**What you are asked to do**
Instruction for the entries below: return the part that opens with the line containing "font-size: 14px ->" and closes with the line containing "html: <p><span>Примечание</span><span> —", exactly, and no pictures.

(Provided entries)

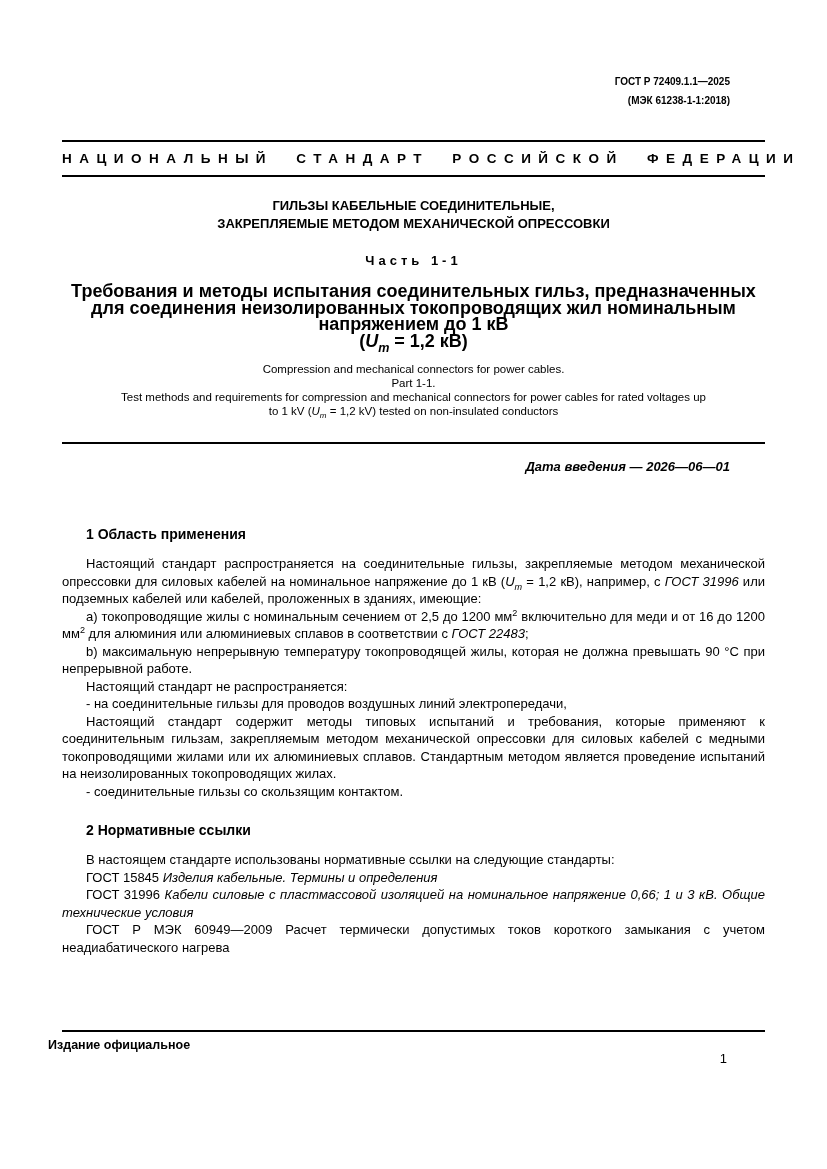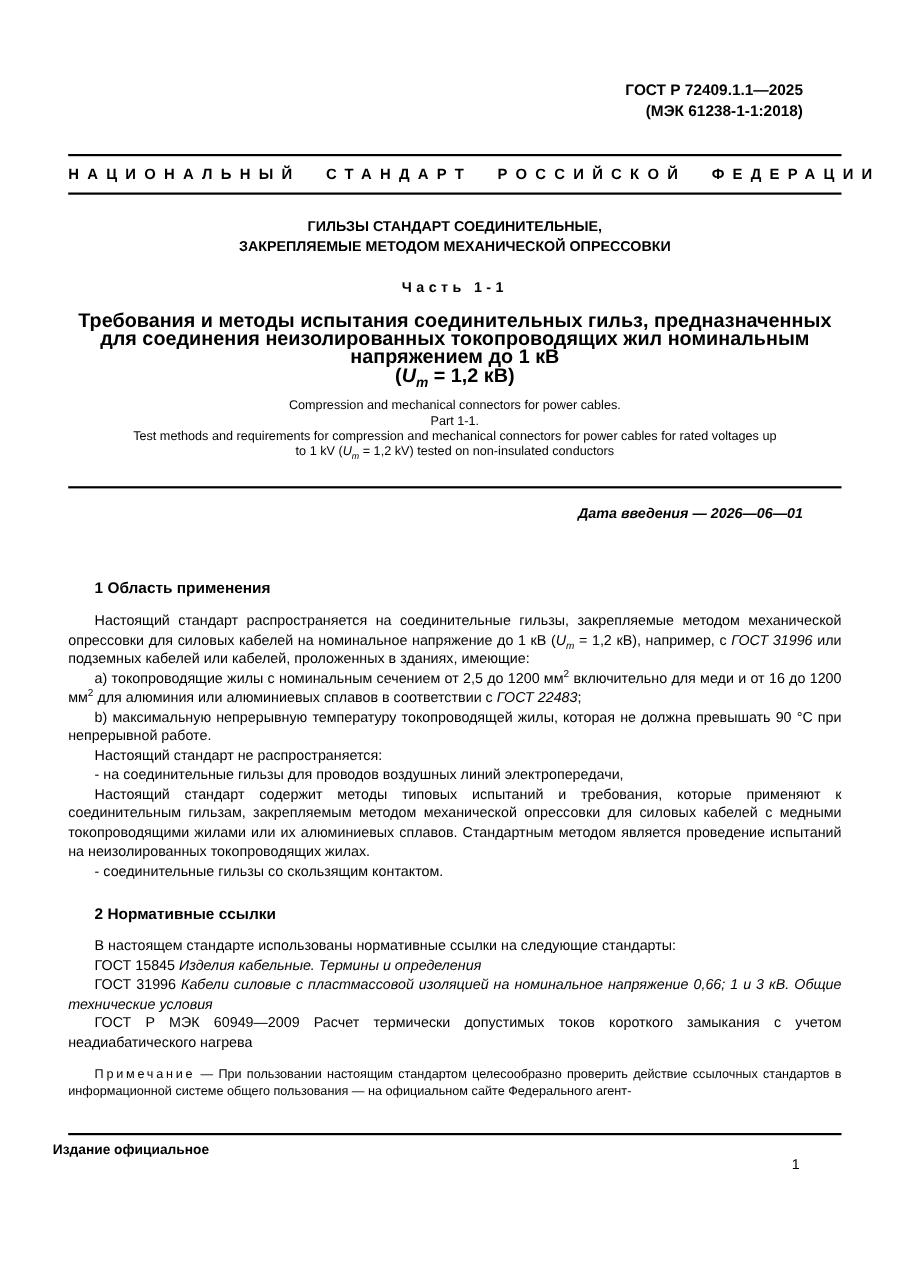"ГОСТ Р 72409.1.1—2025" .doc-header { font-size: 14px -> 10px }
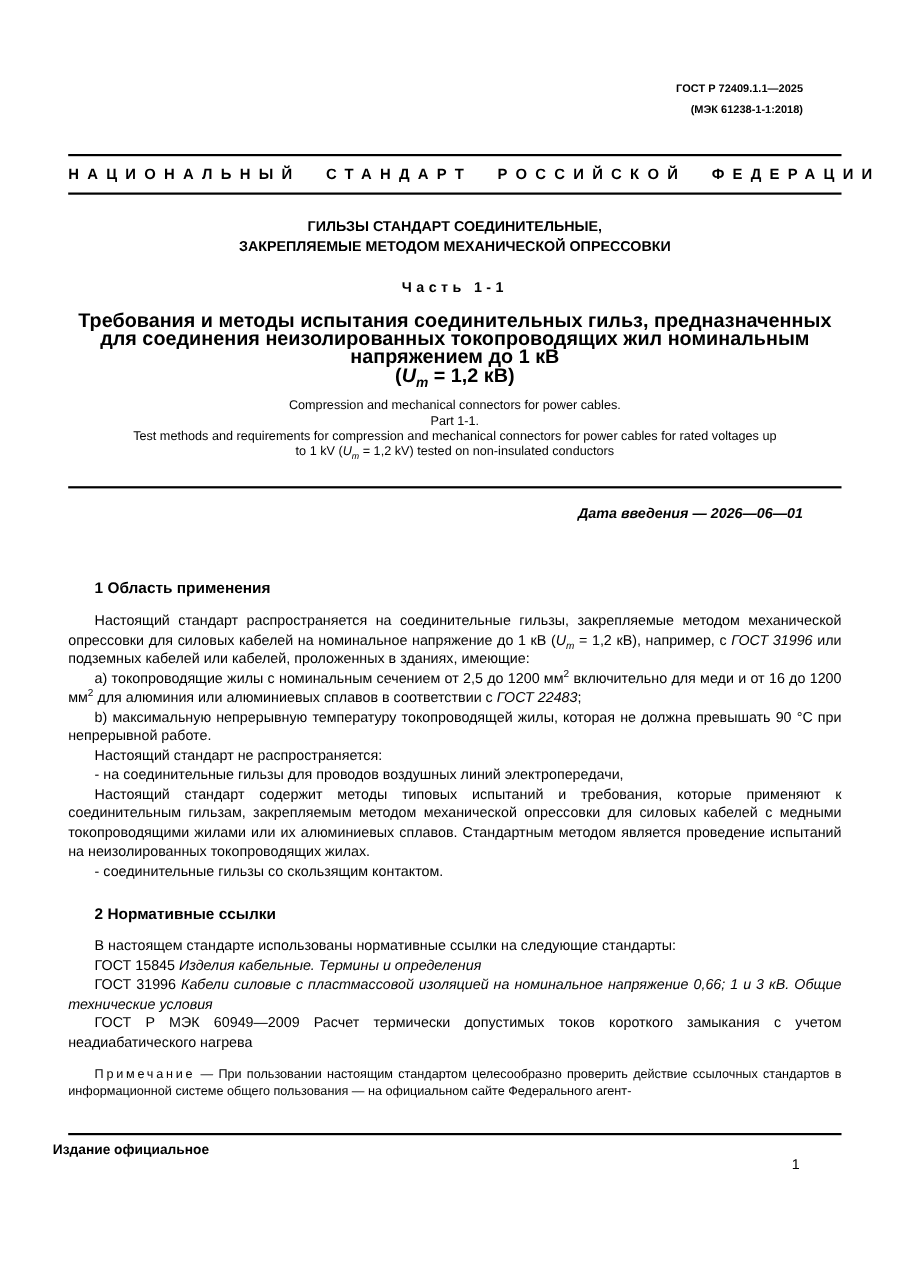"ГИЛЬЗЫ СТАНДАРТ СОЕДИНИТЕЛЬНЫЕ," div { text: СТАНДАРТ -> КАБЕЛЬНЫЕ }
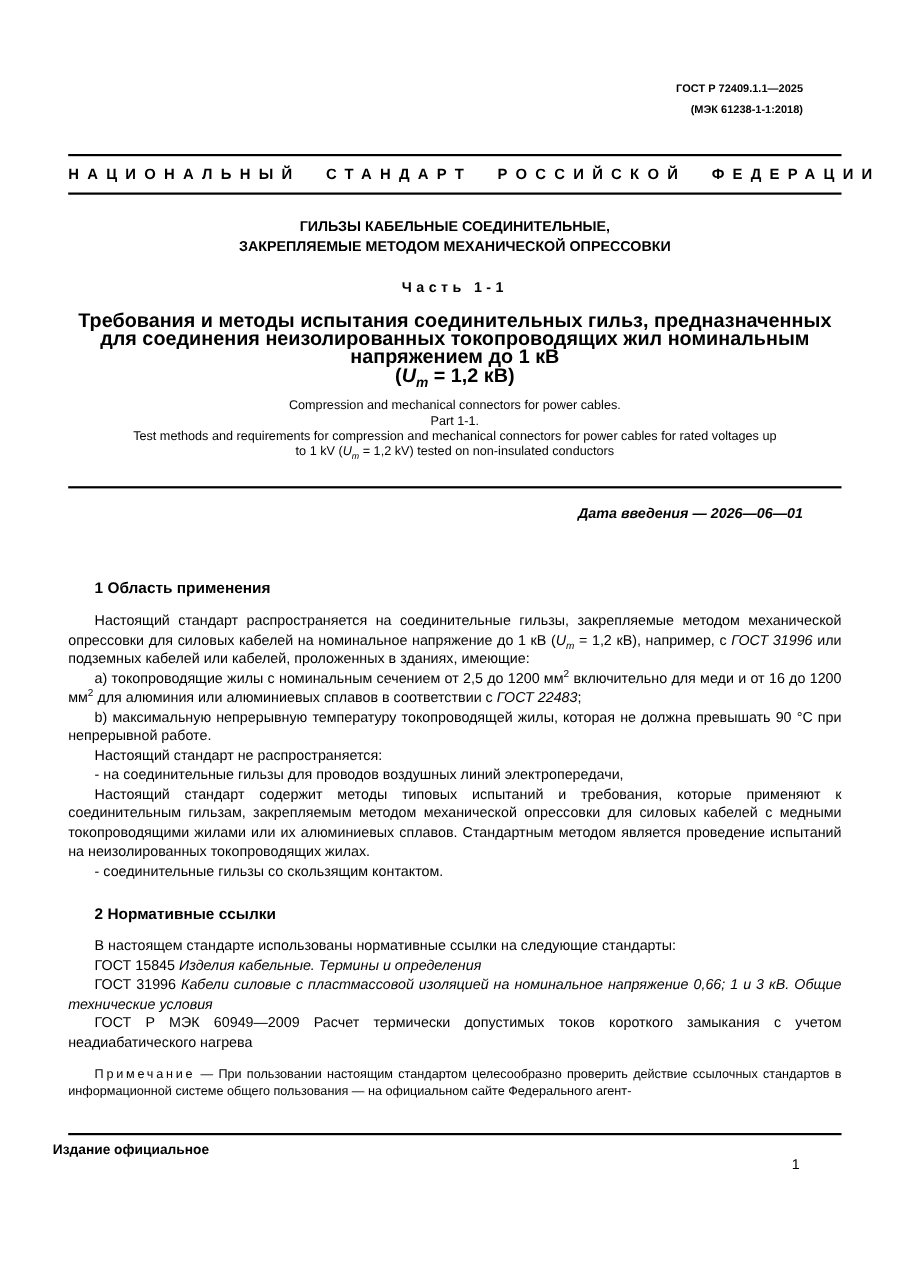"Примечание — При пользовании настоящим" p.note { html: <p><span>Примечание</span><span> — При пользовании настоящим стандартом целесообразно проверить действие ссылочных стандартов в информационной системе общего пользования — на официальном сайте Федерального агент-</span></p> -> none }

(End Provided entries)
(Provided entries)

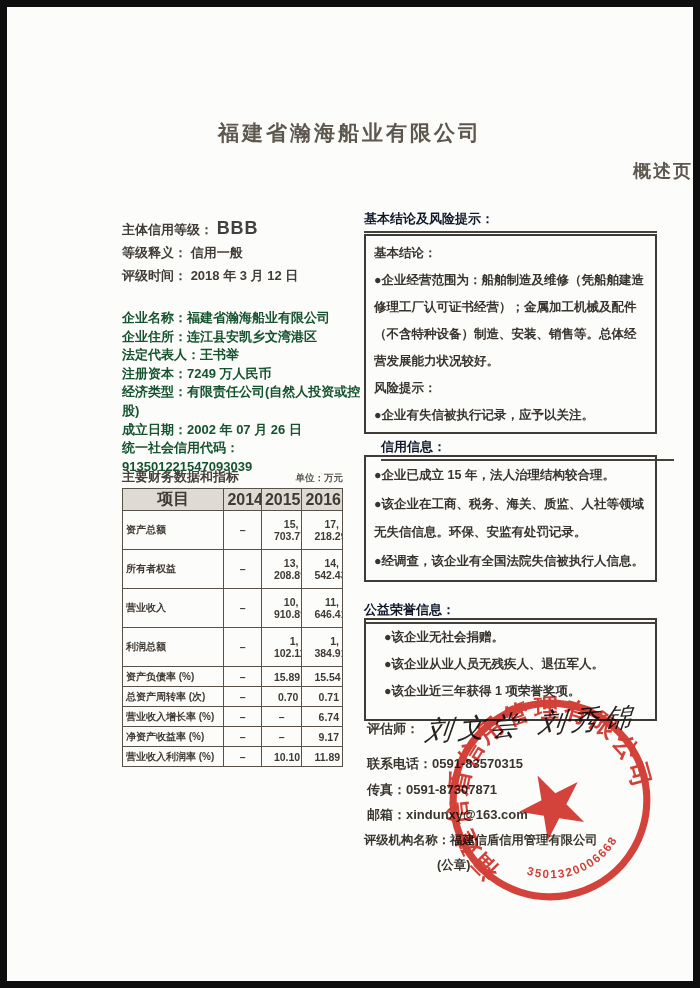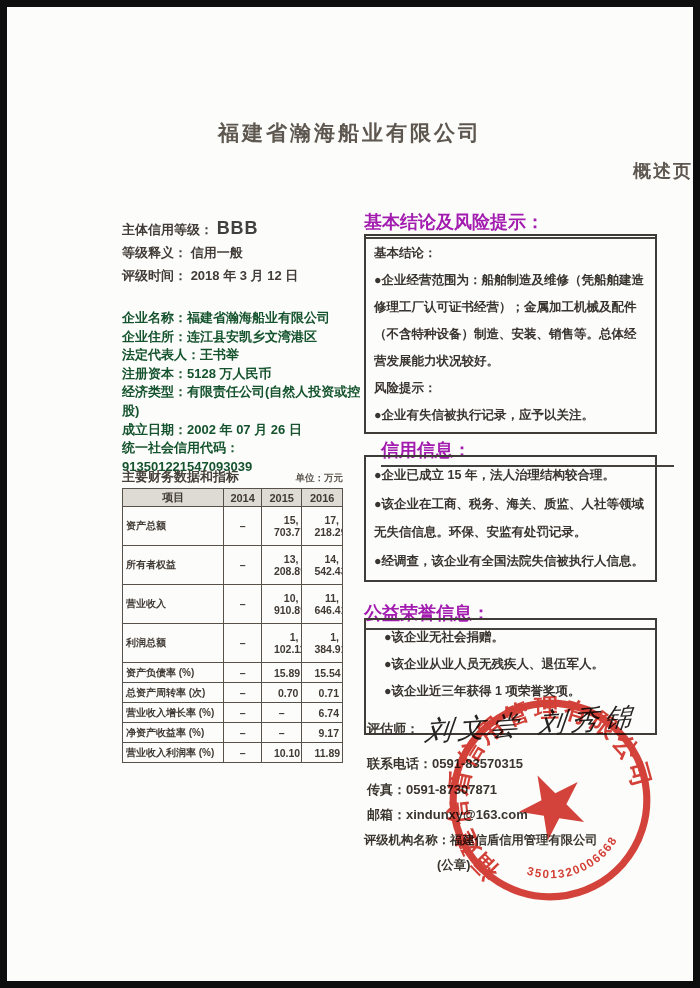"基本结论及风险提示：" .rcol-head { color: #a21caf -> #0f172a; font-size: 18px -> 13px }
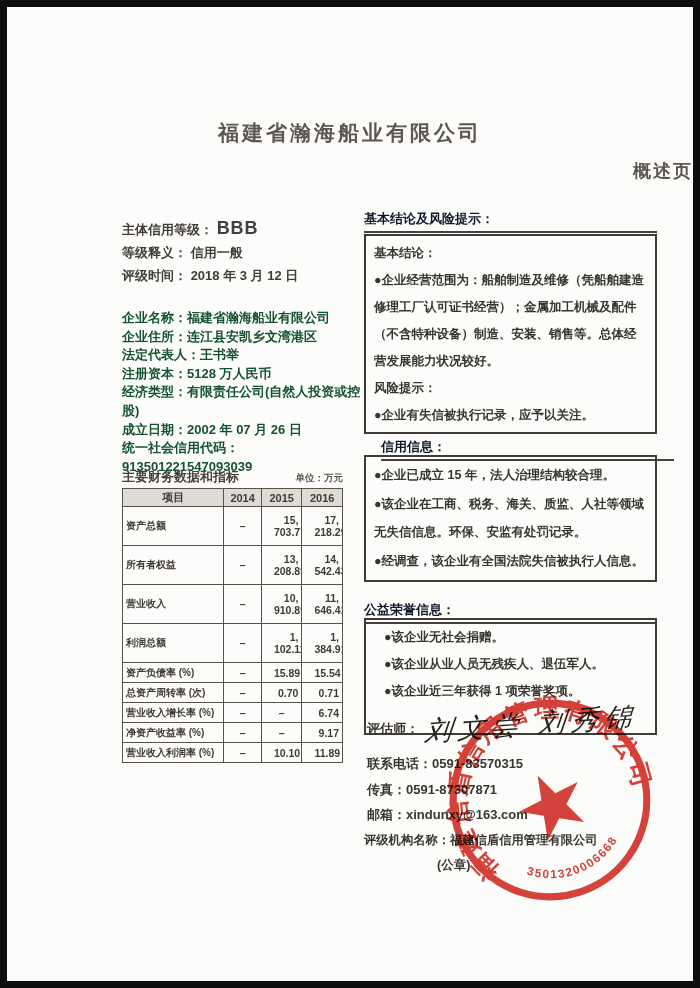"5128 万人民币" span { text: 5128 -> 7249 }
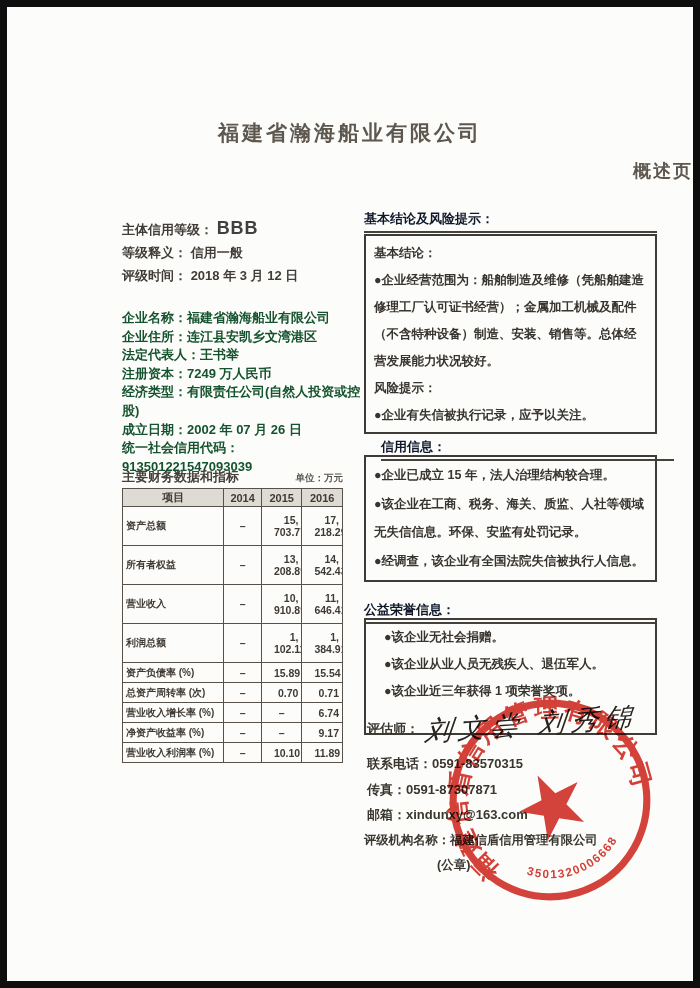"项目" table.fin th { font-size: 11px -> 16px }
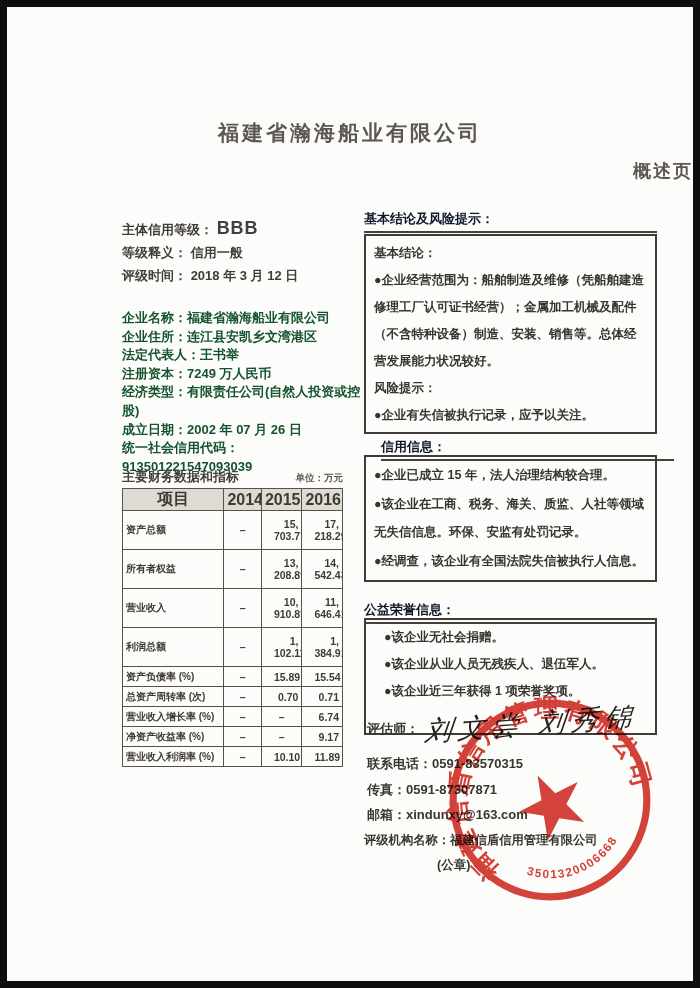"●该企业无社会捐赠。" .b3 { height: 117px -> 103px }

(End Provided entries)

**Expected output**
"ГОСТ Р 72409.1.1—2025" .doc-header { font-size: 14px -> 10px }
"ГИЛЬЗЫ СТАНДАРТ СОЕДИНИТЕЛЬНЫЕ," div { text: СТАНДАРТ -> КАБЕЛЬНЫЕ }
"Примечание — При пользовании настоящим" p.note { html: <p><span>Примечание</span><span> — При пользовании настоящим стандартом целесообразно проверить действие ссылочных стандартов в информационной системе общего пользования — на официальном сайте Федерального агент-</span></p> -> none }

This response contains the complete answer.